Step 2: Create Batch Script

Load Dead Simple Queue onto your path with:

On Farnam or Ruddle:

module load dSQ

On Grace, Omega or Milgram:

module load Tools/dSQ

dSQ.py takes a few arguments, then passes the rest directly to sbatch, either by writing a script to stdout that you should capture to a file. Unlike SimpleQueue, the resources you request will be given to each job in the array (each line in your job file), e.g. requesting 2 GB of RAM with dSQ will run each individual job with a separate 2 GB of RAM available. Without specifying any additional sbatch arguments, some defaults will be set. run sbatch --help or see https://slurm.schedmd.com/sbatch.html for more info on sbatch options.

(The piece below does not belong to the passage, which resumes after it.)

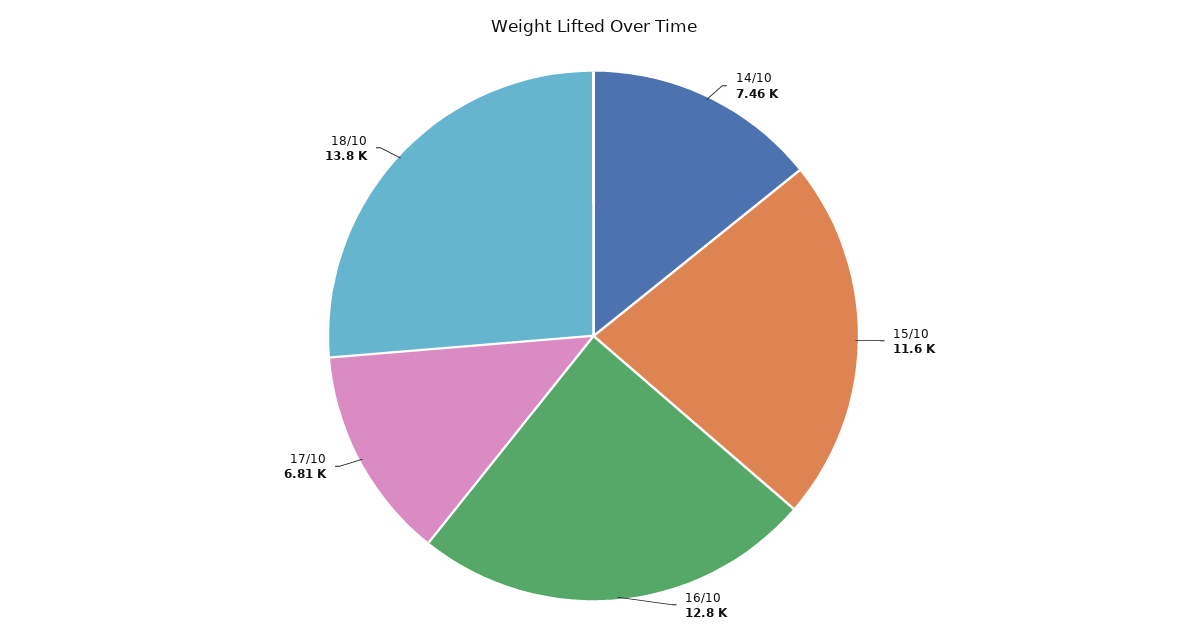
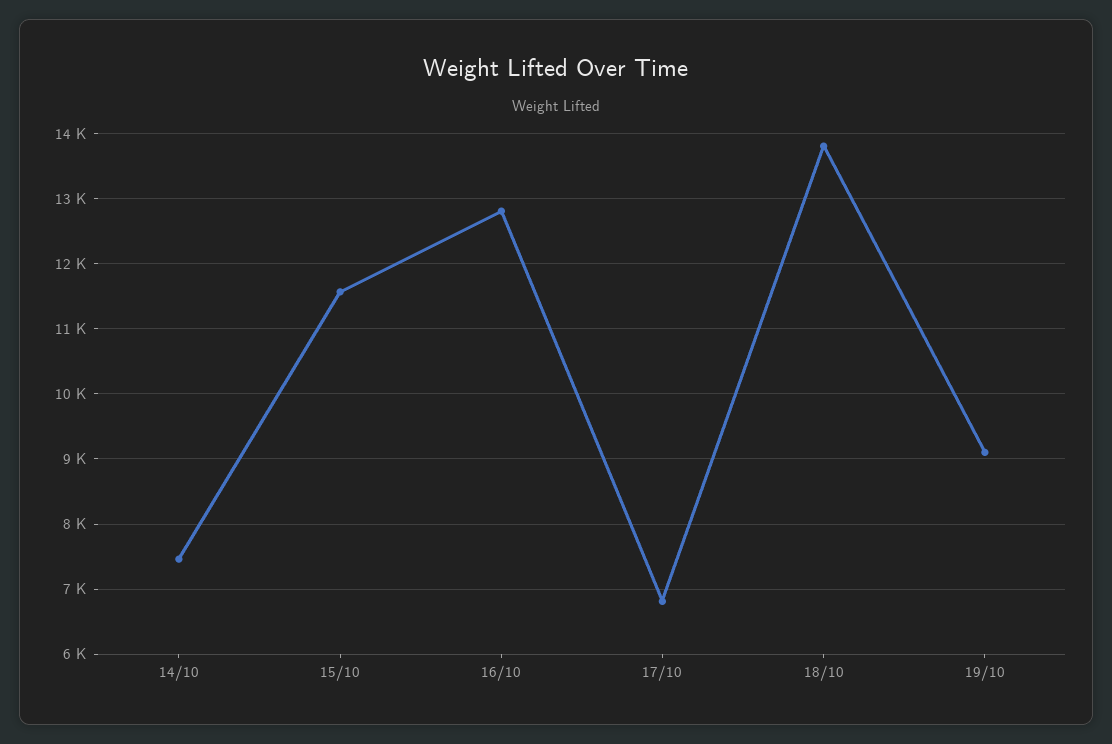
19/10: none -> 9100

dSQ.py --jobfile jobfile [dSQ args] [slurm args] > run.sh

Required dSQ arguments:
  --jobfile JOBFILE   Job file, one job per line

Optional dSQ arguments:
  -h, --help            show this help message and exit
  --version             show program's version number and exit
  --submit              Submit the job array on the fly instead of printing to stdout.
  --max-jobs MAX_JOBS
                        Maximum number of simultaneously running jobs from the job array

In the example above, we want walltime of 10 minutes and memory=4GB per task. Our invocation would be:

dSQ --jobfile joblist.txt  --mem-per-cpu=4g -t 10:00 > run.sh

After creating the batch script, take a look at its contents. It should look quite familiar.

#!/bin/bash

#SBATCH -p general
#SBATCH -t 10:00
#SBATCH --mem-per-cpu=4g
#SBATCH --array=0-999
#SBATCH --cpus-per-task=1
#SBATCH --mail-type=ALL
#SBATCH --mail-user=@yale.edu
#SBATCH --ntasks=1

/ysm-gpfs/apps/software/dSQ/0.92/dSQBatch.py joblist.txt

Step 3: Submit Batch Script

sbatch run.sh 

Managing Your dSQ job

You can refer to any portion of your job with jobid_index syntax, or the entire array with its jobid. The index Dead Simple Queue uses starts at zero, so the 3rd line in your job file will have an index of 2. You can also specify ranges.

#to cancel job 4 for array job 14567
scancel 14567_4

#to cancel jobs 3,5 and 10-20 for job 14567:
scancel 14567_[3,5,10-20]

dSQ Output

You can monitor the status of your jobs in Slurm by using squeue -u <netid>.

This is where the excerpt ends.